(Warning: I used an old version of PdfBox: 0.7.3.)
PdfBox is a very popular Java library for creating and managing pdf files. It's also able to extract text from existing pdf files. Pdfbox is published as a jar file.
I'd like to use it on Google App Engine (java version) for text extraction from particular area of the page of pdf files. PdfBox allows that. The class to use is PDFTextStripperByArea. I tried it but GAE blocked me: PDFTextStripperByArea uses not allowed JRE classes. In particular jawa.awt.Rectangle and Rectangle2D. GAE applies a "white list" approach: only a subset of the standard JRE classes is allowed to run on GAE. 99% of Java.awt.* is blocked. http://code.google.com/appengine/docs/java/jrewhitelist.html
There is also another problem. During text extraction PdfBox uses a temp file. By default it's created on the file-system. GAE also blocks the access to the file-system.
My solution was:
- use my own Rectangle instead of java.awt.Rectangle
- use a "in memory" temp file
My own Rectangle
I created my own Rectangle and Rectangle2D classes. My rectangle implementation is not complete compared to the awt one. I only created fields and methods required.
Than I created a new PDFTextStripperByArea: PDFTextStripperByAreaGAE. I not modified the original PDFTextStripperByArea because I didn't want to break the PdfBox library compatibility.
The new class only use my Rectangle. No more references to java.awt. So now GAE allows it to run.

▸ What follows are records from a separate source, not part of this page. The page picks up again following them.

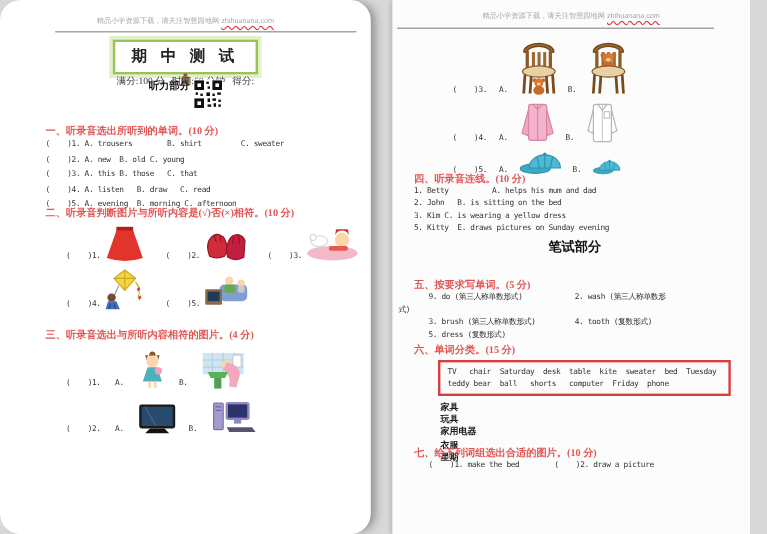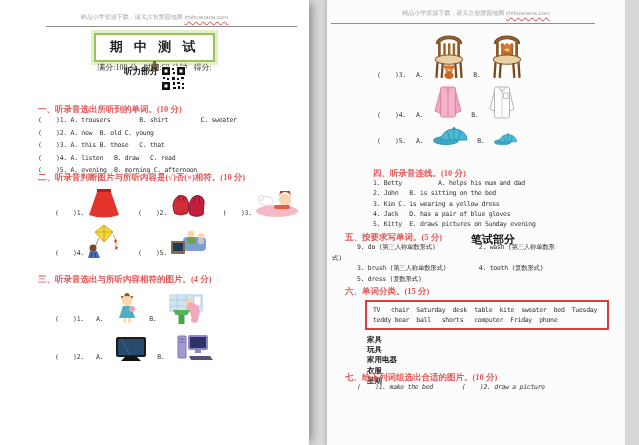"期 中 测 试" .page-left { border-radius: none -> 17px }
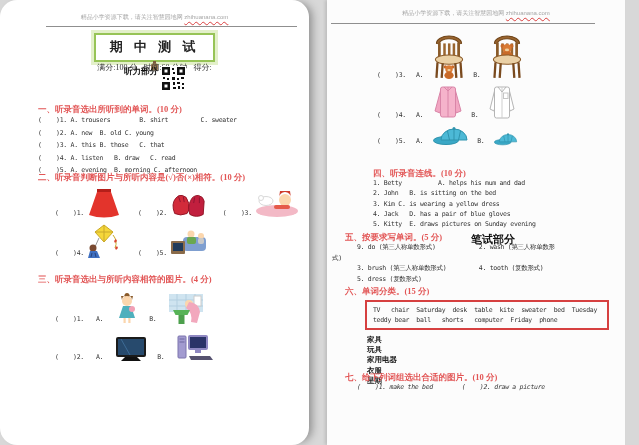"四、听录音连线。(10 分)" .s4 { margin-left: 28px -> none; top: 168px -> 144px }
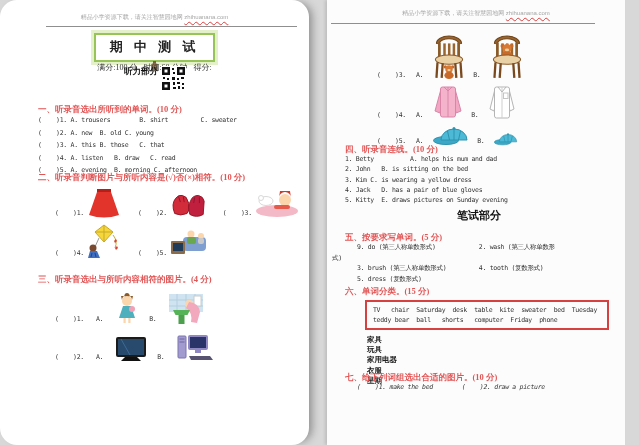"4. Jack D. has a" div.mline { html: <div>4. Jack D. has a pair of blue gloves</div> -> none }
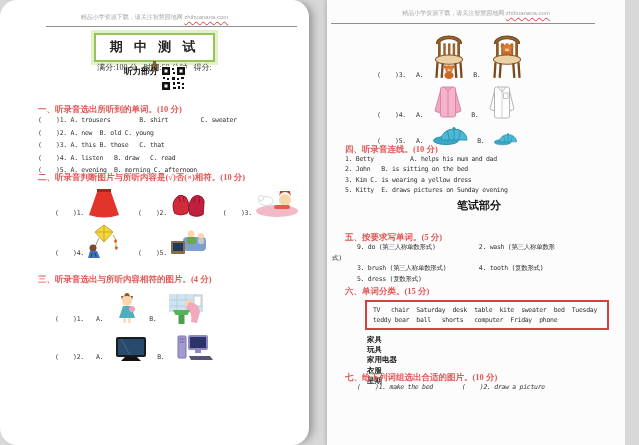"( )1. make the bed" .s7 .mline { font-style: italic -> none }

The new PDFTextStripperByAreaGAE is equal to the old PDFTextStripperByArea . The only difference is the use of my Rectangle instead of java.awt.Rectangle. I copied and pasted 99% of the original code.
Temp file in memory
PdfBox uses File System by default. But you can force it to use a "in memory" buffer. PdfBox ships with org.pdfbox.io.RandomAccessBuffer. I use it.
byte[] pdfBytes; // contains the bytes of the Pdf file
RandomAccessBuffer tempMemBuffer = new RandomAccessBuffer();
PDDocument doc = PDDocument.load(new ByteArrayInputStream(pdfBytes), tempMemBuffer);
PDFTextStripperByAreaGAE sa = new PDFTextStripperByAreaGAE();
sa.addRegion("Area1", new Rectangle(26, 86, 62, 10));
sa.addRegion("Area2", new Rectangle(99, 86, 94, 14));
...
PDPage p = (PDPage) doc.getDocumentCatalog().getAllPages().get(0); // page 1
sa.extractRegions(p);
String area1 = sa.getTextForRegion("Area1")
String area2 = sa.getTextForRegion("Area2")
...
doc.close();
Live demo
http://fhtino.appspot.com/PdfBoxGAE/demo.jsp
(please, use small pdf files)